▸ Problem description:
Report every line of the records below that contains the word "https".

** Opening Task data block **

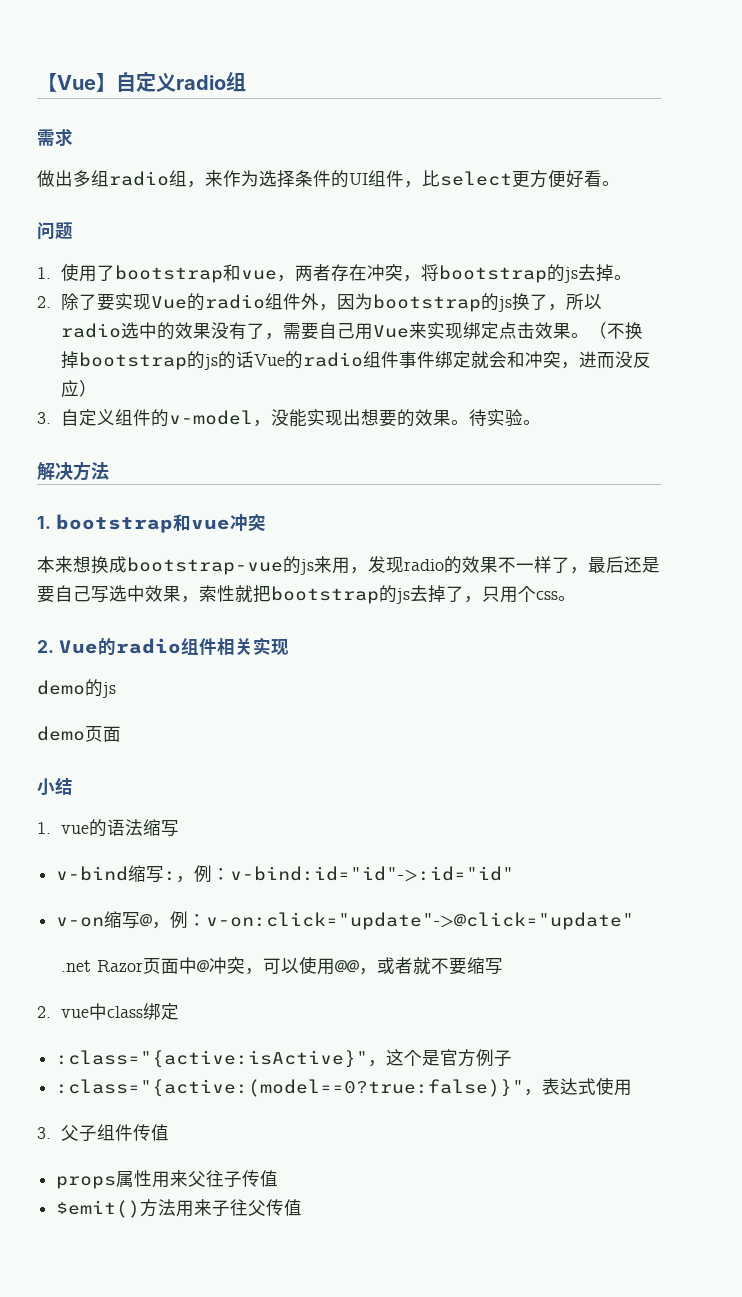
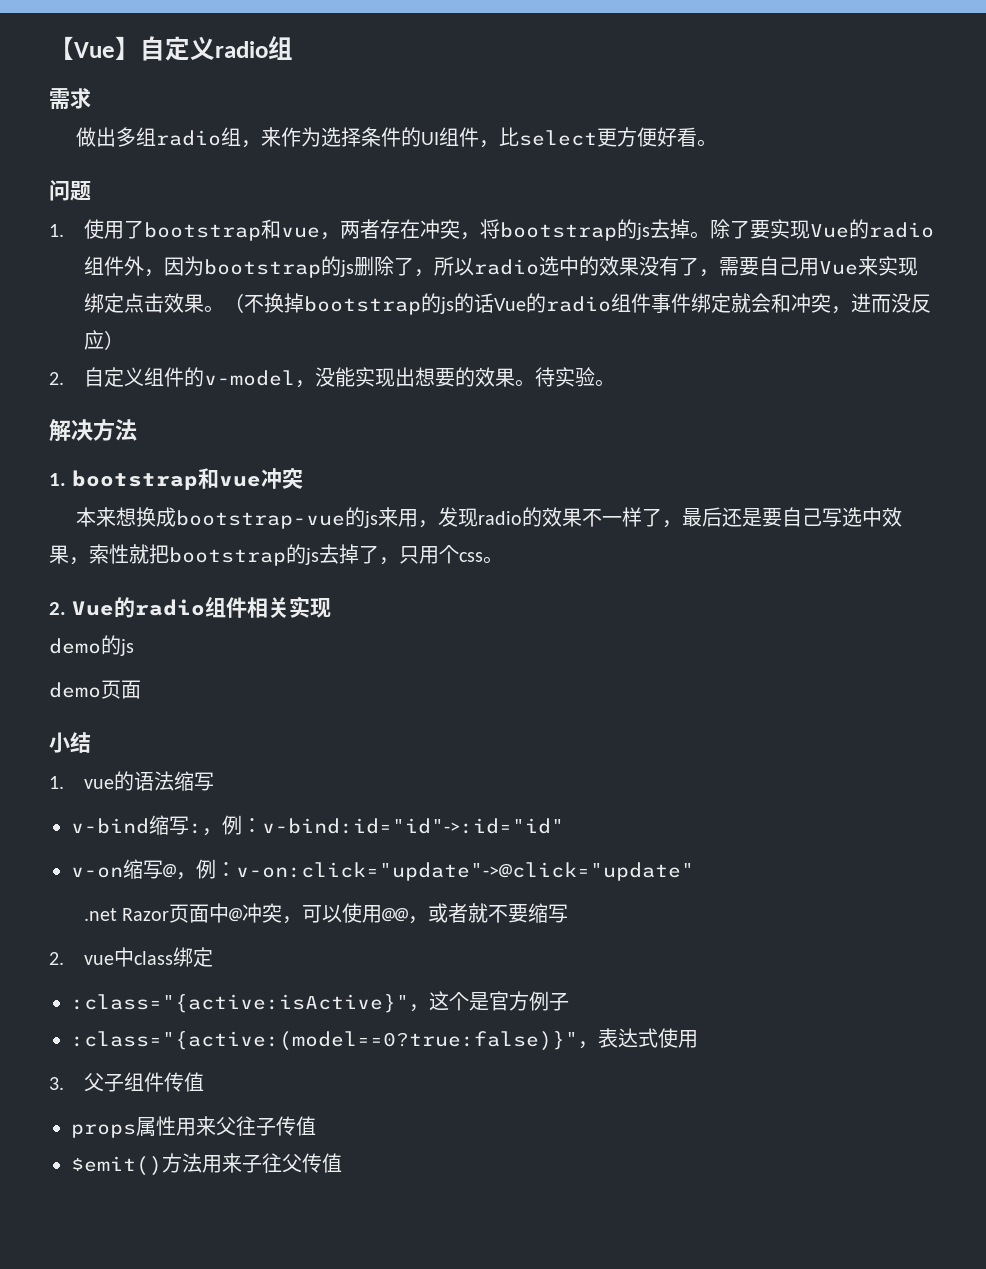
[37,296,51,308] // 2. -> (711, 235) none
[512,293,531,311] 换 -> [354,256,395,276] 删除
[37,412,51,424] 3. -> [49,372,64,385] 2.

** Closing Task data block **
** Opening Task data block **

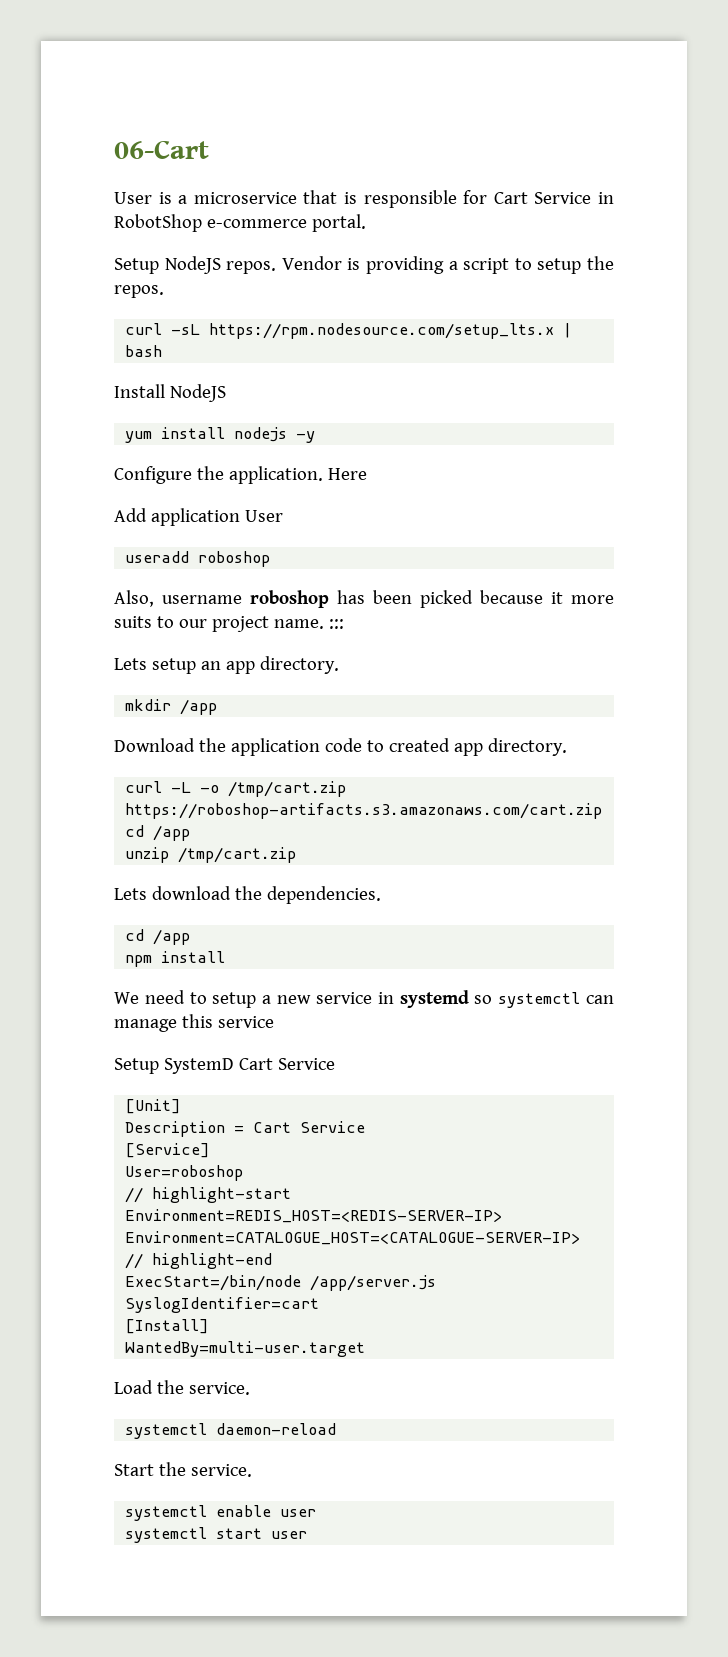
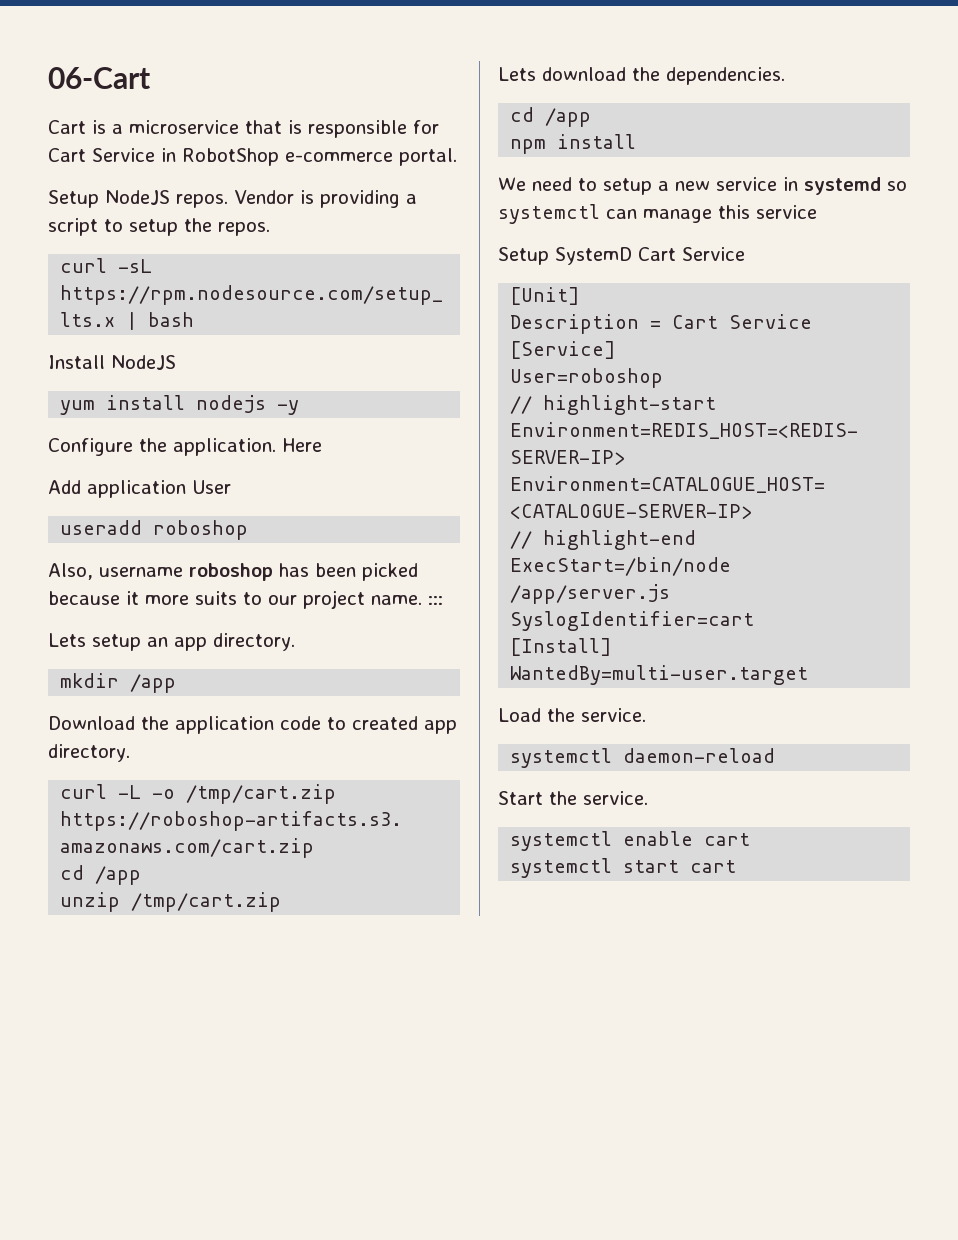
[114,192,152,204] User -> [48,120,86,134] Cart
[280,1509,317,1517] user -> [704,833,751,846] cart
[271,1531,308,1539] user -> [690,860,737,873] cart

** Closing Task data block **
** Opening Task data block **

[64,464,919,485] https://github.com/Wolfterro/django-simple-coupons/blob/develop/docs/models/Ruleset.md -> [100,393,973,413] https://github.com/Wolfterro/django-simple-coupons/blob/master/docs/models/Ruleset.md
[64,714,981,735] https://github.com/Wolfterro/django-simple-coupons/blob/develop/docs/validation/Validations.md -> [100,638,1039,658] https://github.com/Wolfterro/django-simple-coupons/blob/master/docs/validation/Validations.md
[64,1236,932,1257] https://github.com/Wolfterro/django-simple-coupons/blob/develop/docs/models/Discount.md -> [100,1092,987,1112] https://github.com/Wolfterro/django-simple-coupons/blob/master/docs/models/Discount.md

** Closing Task data block **

▸ Reply:
[64,464,919,485] https://github.com/Wolfterro/django-simple-coupons/blob/develop/docs/models/Ruleset.md -> [100,393,973,413] https://github.com/Wolfterro/django-simple-coupons/blob/master/docs/models/Ruleset.md
[64,714,981,735] https://github.com/Wolfterro/django-simple-coupons/blob/develop/docs/validation/Validations.md -> [100,638,1039,658] https://github.com/Wolfterro/django-simple-coupons/blob/master/docs/validation/Validations.md
[64,1236,932,1257] https://github.com/Wolfterro/django-simple-coupons/blob/develop/docs/models/Discount.md -> [100,1092,987,1112] https://github.com/Wolfterro/django-simple-coupons/blob/master/docs/models/Discount.md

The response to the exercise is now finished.